Authors: E. Dokter, D. Köhn, D. Wilken, D. De Nil and W. Rabbel
Journal name: Geophysical Prospecting
Issue: Vol 65, No S1, December 2017 pp. 216 - 236
DOI: 10.1111/1365-2478.12549
Organisations: Wiley
Language: English
Info: Article, PDF ( 21.48Mb )

Summary:
We develop a two-dimensional full waveform inversion approach for the simultaneous determination of S-wave velocity and density models from SH - and Love-wave data.We illustrate the advantages of the SH/Love full waveform inversion with a simple synthetic example and demonstrate the method’s applicability to a near-surface dataset, recorded in the village Cˇ achtice in Northwestern Slovakia. Goal of the survey was to map remains of historical building foundations in a highly heterogeneous subsurface.
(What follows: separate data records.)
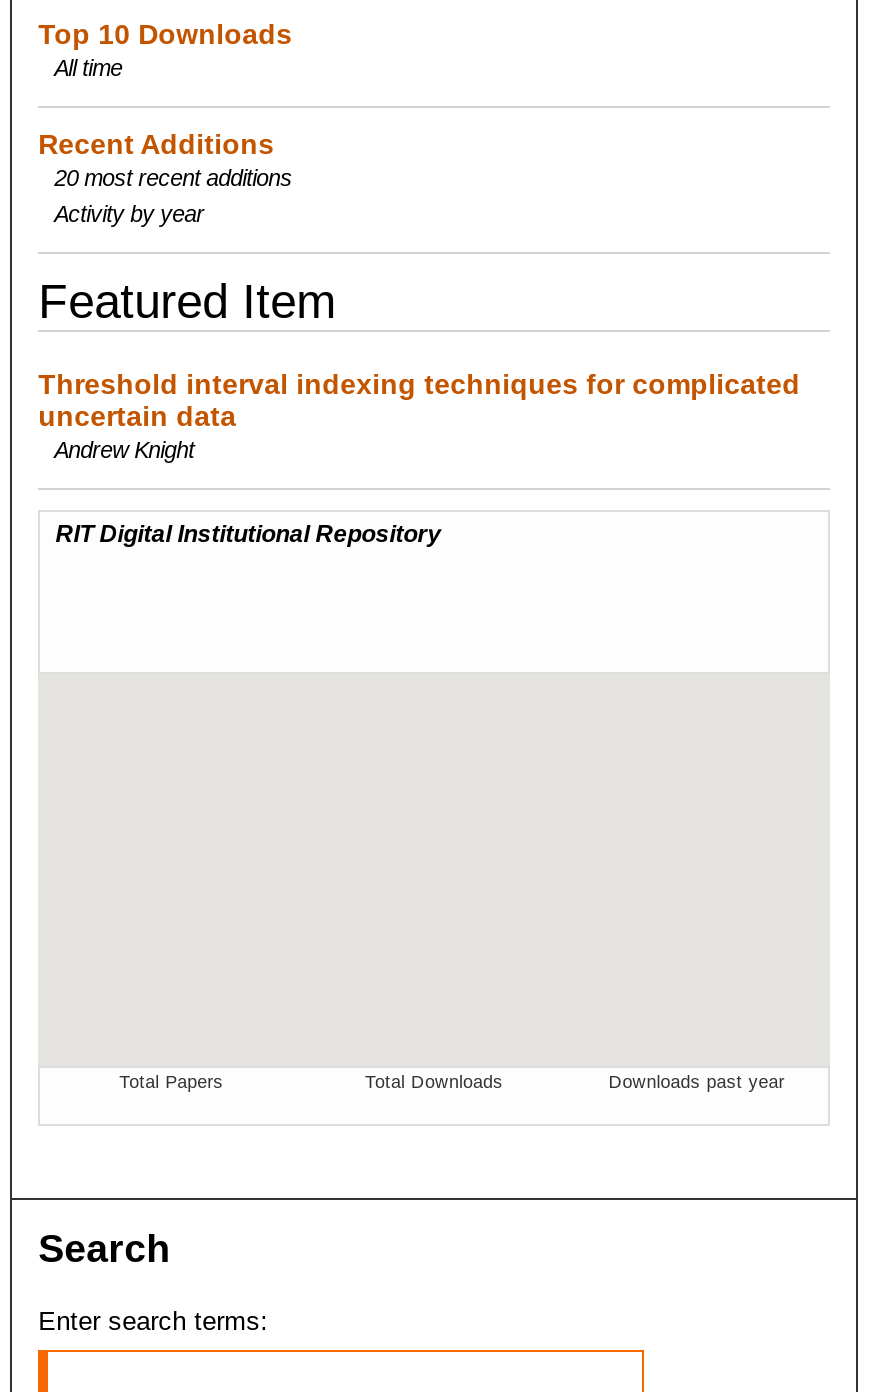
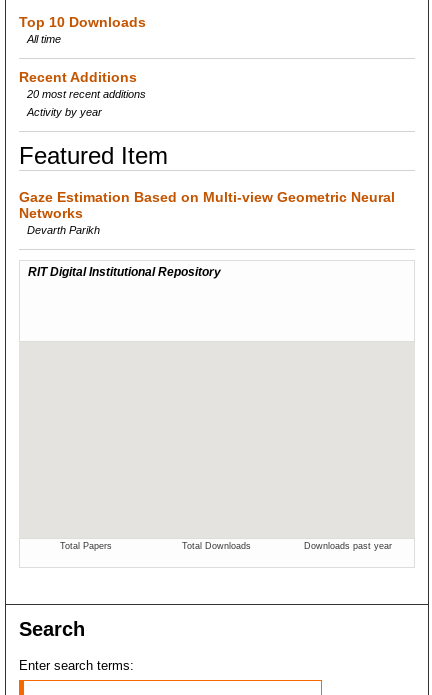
- Threshold interval indexing techniques for complicated
- uncertain data
- Andrew Knight
+ Gaze Estimation Based on Multi-view Geometric Neural
+ Networks
+ Devarth Parikh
The seismic survey comprises two parallel SH-profiles with maximum offsets of 24 m and covers a frequency range from 5 Hz to 80 Hz with high signal-to-noise ratio well suited for full waveform inversion. Using the Wiechert–Herglotz method, we determined a one-dimensional gradient velocity model as a starting model for full waveform inversion. The two-dimensional waveform inversion approach uses the global correlation norm as objective function in combination with a sequential inversion of low-pass filtered field data. This mitigates the non-linearity of the multiparameter inverse problem. Test computations show that the influence of visco-elastic effects on the waveform inversion result is rather small. Further tests using a monoparameter shear modulus inversion reveal that the inversion of the density model has no significant impact on the final data fit. The final full waveform inversion S-wave velocity and density models show a prominent low-velocity weathering layer. Below this layer, the subsurface is highly heterogeneous.Minimum anomaly sizes correspond to approximately half of the dominant Love-wavelength. The results demonstrate the ability of two-dimensional SH waveform inversion to image shallow small-scale soil structure. However, they do not show any evidence of foundation walls.